Recensioni - Cultura e musica

Trionfo della musica “moderna” nel regno della classica

Nell’epoca in cui la musica leggera è dominata dai “canzonettari” quando ci si trova davanti a dei veri musicisti l’impressione ch...

Nell’epoca in cui la musica leggera è dominata dai “canzonettari” quando ci si trova davanti a dei veri musicisti l’impressione che si prova è molto forte. L’ammirazione per chi con serietà e competenza sceglie di affrontare un repertorio che, eseguito con i dovuti crismi, dimostra di non essere per nulla secondario, si mescola al piacere che l’ascolto suscita. Se poi alla grande perizia tecnica si aggiunge una straordinaria intelligenza interpretativa che supera la mera esecuzione ma arriva alla creazione di un vero e proprio spettacolino teatrale il risultato è una serata destinata a rimanere impressa nella memoria per molto tempo.

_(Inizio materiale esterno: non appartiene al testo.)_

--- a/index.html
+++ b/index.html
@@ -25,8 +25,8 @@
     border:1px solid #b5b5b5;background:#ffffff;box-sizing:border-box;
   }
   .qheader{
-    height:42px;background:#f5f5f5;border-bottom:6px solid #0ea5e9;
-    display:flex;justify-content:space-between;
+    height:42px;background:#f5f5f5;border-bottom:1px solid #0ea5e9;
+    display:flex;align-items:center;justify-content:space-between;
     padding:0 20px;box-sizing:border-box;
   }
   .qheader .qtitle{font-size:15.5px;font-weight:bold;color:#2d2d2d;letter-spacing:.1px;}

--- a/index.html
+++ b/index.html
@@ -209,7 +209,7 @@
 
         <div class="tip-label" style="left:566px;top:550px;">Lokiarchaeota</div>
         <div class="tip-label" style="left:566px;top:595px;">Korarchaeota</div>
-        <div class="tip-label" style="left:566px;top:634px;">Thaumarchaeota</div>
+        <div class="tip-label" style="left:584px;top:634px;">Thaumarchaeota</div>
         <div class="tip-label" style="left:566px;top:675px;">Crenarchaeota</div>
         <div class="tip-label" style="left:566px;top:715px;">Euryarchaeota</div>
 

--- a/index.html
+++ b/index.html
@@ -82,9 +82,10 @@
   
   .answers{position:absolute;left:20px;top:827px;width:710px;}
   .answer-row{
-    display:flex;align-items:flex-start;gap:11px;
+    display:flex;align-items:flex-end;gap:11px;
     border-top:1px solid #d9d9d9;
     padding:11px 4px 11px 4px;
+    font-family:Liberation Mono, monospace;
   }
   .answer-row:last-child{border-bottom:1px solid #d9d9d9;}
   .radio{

Tutto questo sono Max Raabe e la sua Palast Orchestra: un gruppo di eccellenti musicisti che oltre a curare i loro arrangiamenti delle musiche degli anni ’20 e ’30 con una meticolosa cura filologica, recuperano con grande ironia tutti gli stilemi esecutivi dell’epoca inserendo quindi le loro esibizioni all’interno di una cornice di grande efficacia. Per cui ecco il cantante che mollemente, ma con grande compostezza, si appoggia al pianoforte durante le sue pause; la violinista sempre con il sorriso stampato sulle labbra; gli ottoni che si alzano a tempo dai loro sgabelli negli assoli e così via, in una lunga serie di piccoli ma ricercatissimi particolari che sanno di antico ma che allo stesso tempo vengono attualizzati con spirito. A svolgere il ruolo di trait d’union l’eccellente Max Raabe nel ruolo di solista-intrattenitore che, esibendo una seriosità degna del miglior Buster Keaton e sfoggiando un italiano impeccabile nell’espressività, con un’atteggiamento finto sornione non ha mai abbandonato la presa sul pubblico per un solo istante.

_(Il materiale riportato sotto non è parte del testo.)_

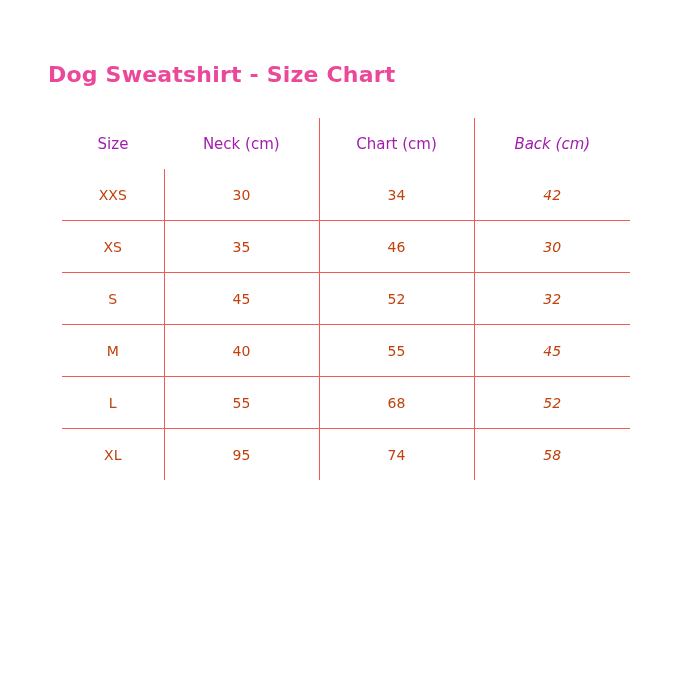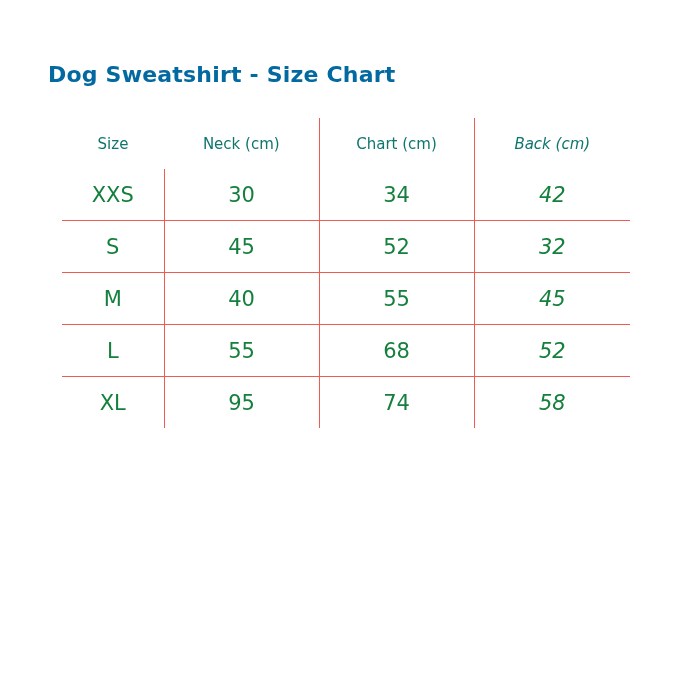--- a/index.html
+++ b/index.html
@@ -26,7 +26,7 @@
     top: 62px;
     font-size: 22px;
     font-weight: bold;
-    color: #0369a1;
+    color: #ec4899;
     letter-spacing: 0.2px;
     white-space: nowrap;
   }

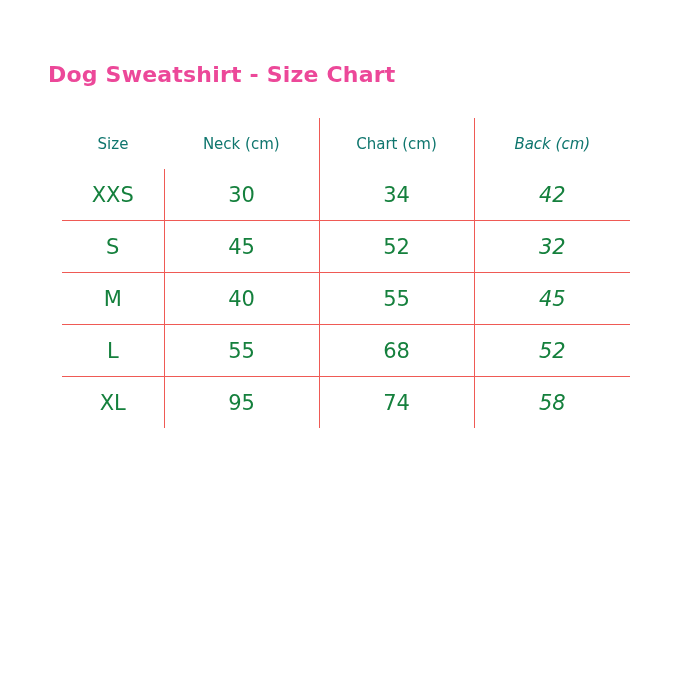--- a/index.html
+++ b/index.html
@@ -61,7 +61,7 @@
   table.size-chart thead td {
     border-bottom: 1.4px solid #ef5a55;
     font-size: 15px;
-    color: #0f766e;
+    color: #a21caf;
   }
   table.size-chart thead td.col-size {
     border-right: none;

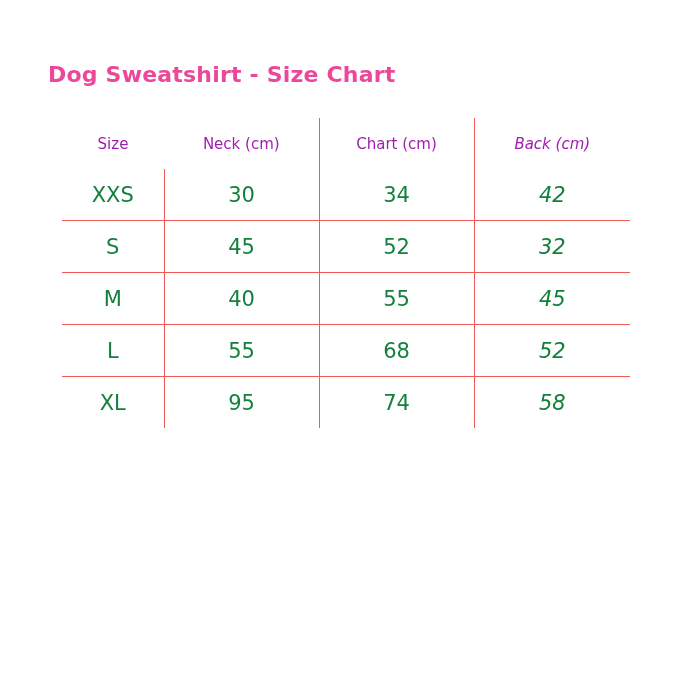--- a/index.html
+++ b/index.html
@@ -44,8 +44,8 @@
   table.size-chart td {
     text-align: center;
     vertical-align: middle;
-    font-size: 21px;
-    color: #15803d;
+    font-size: 14px;
+    color: #c2410c;
     height: 51px;
     padding: 0;
     border-bottom: 1.4px solid #ef5a55;

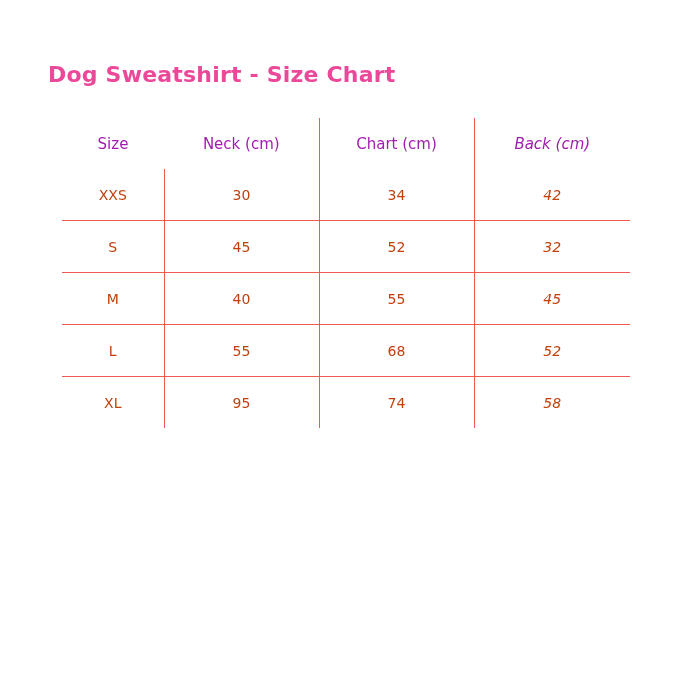--- a/index.html
+++ b/index.html
@@ -106,6 +106,12 @@
           <td>42</td>
         </tr>
         <tr>
+          <td class="col-size">XS</td>
+          <td>35</td>
+          <td>46</td>
+          <td>30</td>
+        </tr>
+        <tr>
           <td class="col-size">S</td>
           <td>45</td>
           <td>52</td>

La serata si è aperta con due brani di Kurt Weill, ovvero “Moon of Alabama” e “Tango ballade” tratto dall’Opera da tre soldi, in cui Raabe ha dato prova della sua impeccabile tecnica vocale che gli consente di passare con estrema disinvoltura dai registri bassi ai falsetti e di una perfetta dizione che gli consente di cesellare al meglio ogni parola. Attraverso Cole Porter e improbabili foxtrot orientali si è giunti ad una divertita esecuzione di “Who’s afraid of the big bad wolf” in cui i musicisti si sono prestati ad una piccola gag comica, per dare prova subito dopo del loro valore anche in campo prettamente strumentale grazie ad una rapinosa esecuzione di “Lady be good” di George Gershwin. Una scherzosa rivisitazione di “Sex bomb” di Tom Jones in chiave anni ’20 ha concluso la prima parte della serata.
La seconda parte si è aperta ancora nel nome di Weill con “Speak low” per passare a quello che a mio avviso è stato un autentico capolavoro: una straordinaria armonizzazione a 5 voci di “Ich bin von Kopf bis Fuss au Liebe Eingestellt”, ovvero la riproposta di un brano ormai classico in una chiave assolutamente nuova e di grandissima suggestione. Un vero gioiello che ha dato un tocco in più alla serata, che è quindi proseguita con ritmo sempre crescente in un’alternanza di canzoni tedesche, inglesi, italiane e sudamericane in cui i vari strumentisti hanno dato prova di grande eclettismo passando con disinvoltura dal sousaphon al contrabbasso, o dalla chitarra al violino, o dal sax al violino e alle percussioni.
Al termine calorosissimi applausi da parte di un pubblico entusiasta premiato da tre bis, uno dei quali indirettamente portatore di una riflessione non di poco conto: “Ma è possibile che noi italiani dobbiamo imparare come si cantano le canzoni di Bixio dai tedeschi?”